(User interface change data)

──────────

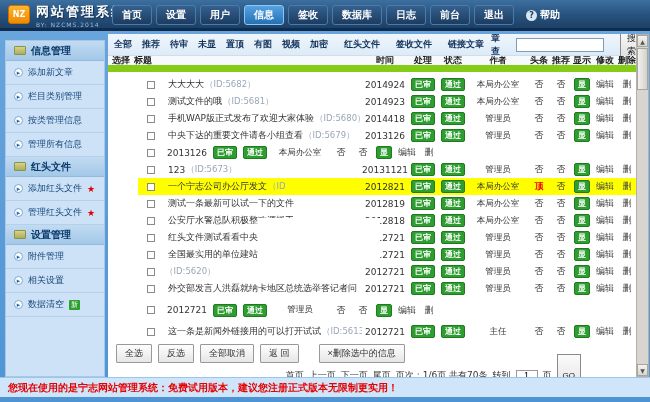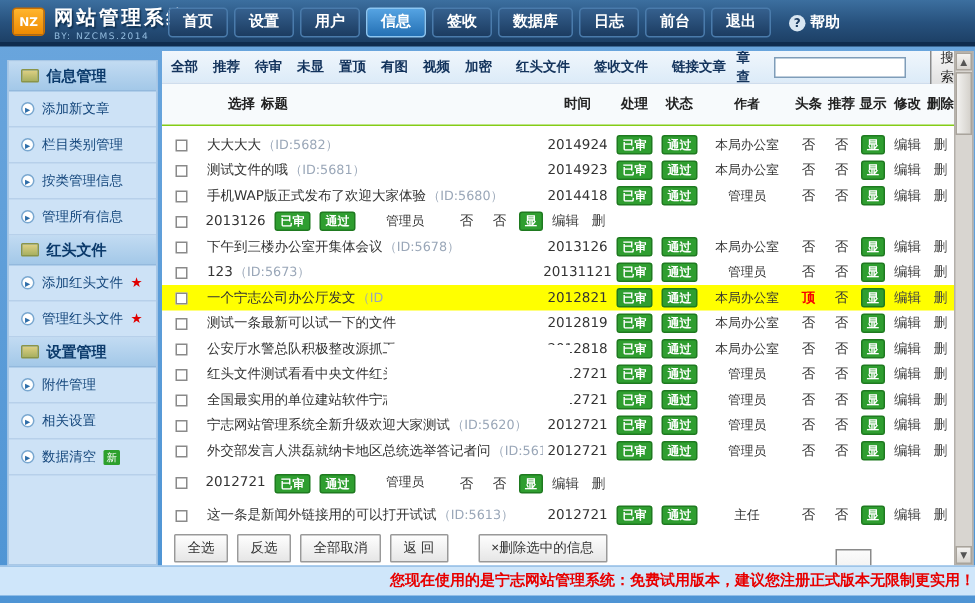"选择" .thead { border-bottom: 1px solid #84cc16 -> 7px solid #84cc16; height: 28px -> 16px; padding-left: 40px -> none }
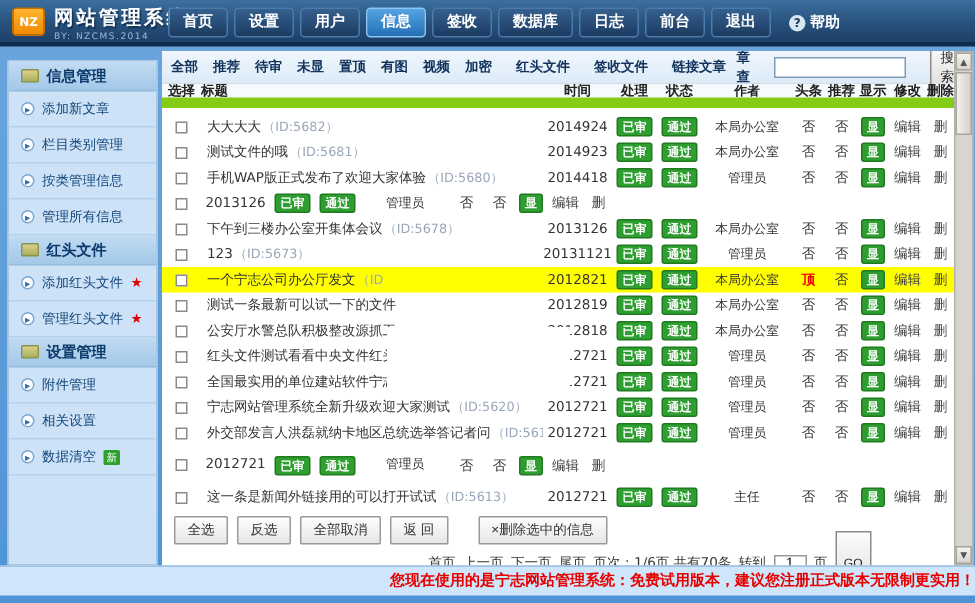"大大大大" .trow { margin-left: none -> 30px }
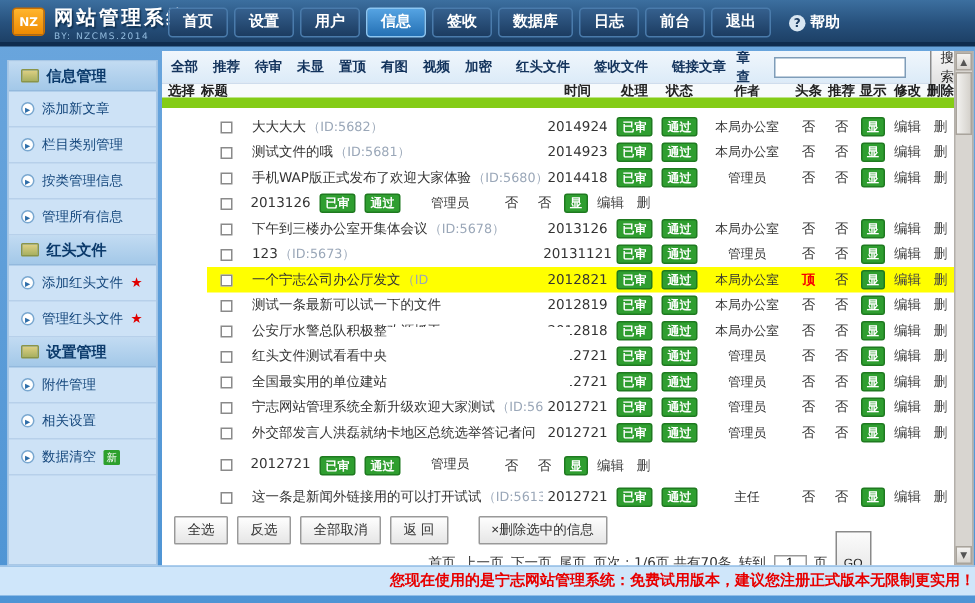"中央下达的重要文件请各小组查看" div.cell { html: none -> <div> <span>中央下达的重要文件请各小组查看</span> <span>（ID:5679）</span> </div> }
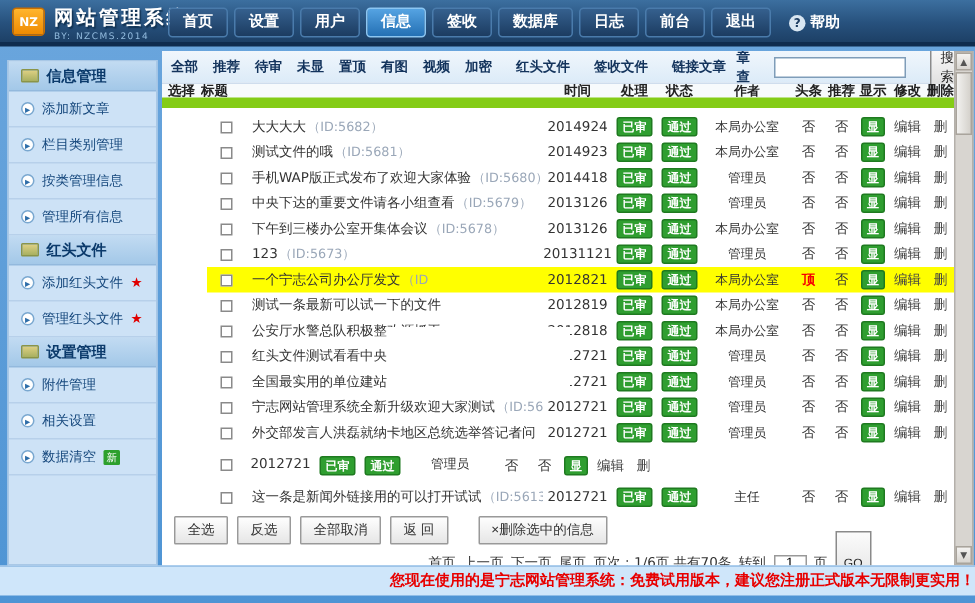"下午到三楼办公室开集体会议" div.cell { html: <div> <span>下午到三楼办公室开集体会议</span> <span>（ID:5678）</span> </div> -> none }
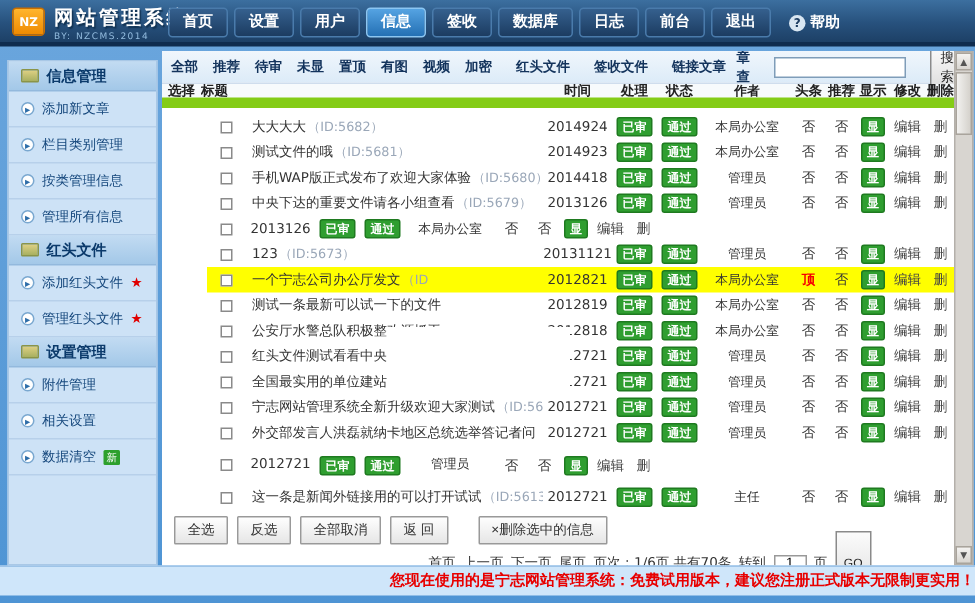"宁志网站管理系统全新升级欢迎大家测试" span.rtitle { html: <span>宁志网站管理系统全新升级欢迎大家测试</span> -> none }
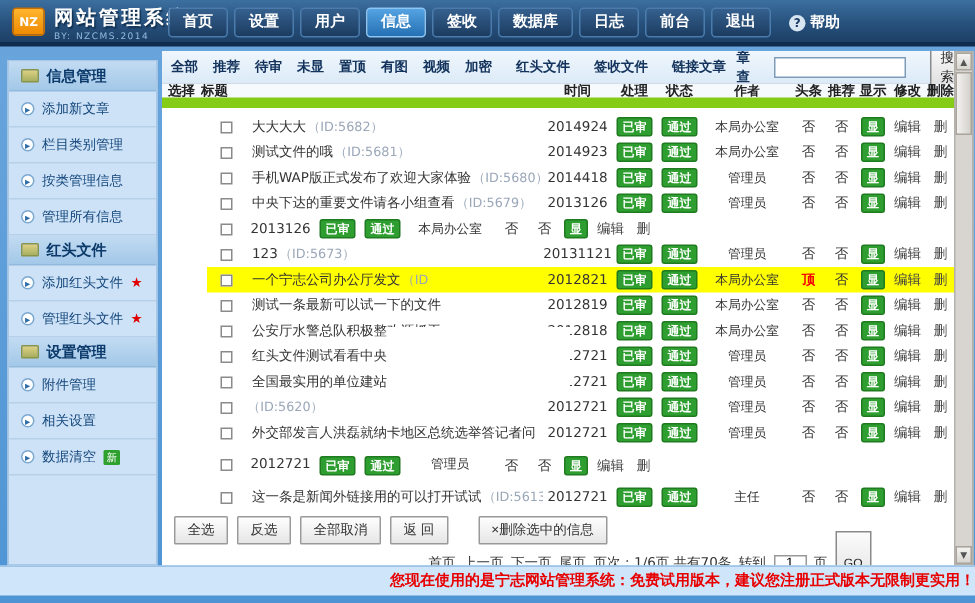"您现在使用的是宁志网站管理系统：免费试用版本，建议您注册正式版本无限制更实用！" .footer { text-align: right -> none }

──────────

Task:
All records above must be copied exactly, though the pictures they hold are to be left out.

Solution:
"选择" .thead { border-bottom: 1px solid #84cc16 -> 7px solid #84cc16; height: 28px -> 16px; padding-left: 40px -> none }
"大大大大" .trow { margin-left: none -> 30px }
"中央下达的重要文件请各小组查看" div.cell { html: none -> <div> <span>中央下达的重要文件请各小组查看</span> <span>（ID:5679）</span> </div> }
"下午到三楼办公室开集体会议" div.cell { html: <div> <span>下午到三楼办公室开集体会议</span> <span>（ID:5678）</span> </div> -> none }
"宁志网站管理系统全新升级欢迎大家测试" span.rtitle { html: <span>宁志网站管理系统全新升级欢迎大家测试</span> -> none }
"您现在使用的是宁志网站管理系统：免费试用版本，建议您注册正式版本无限制更实用！" .footer { text-align: right -> none }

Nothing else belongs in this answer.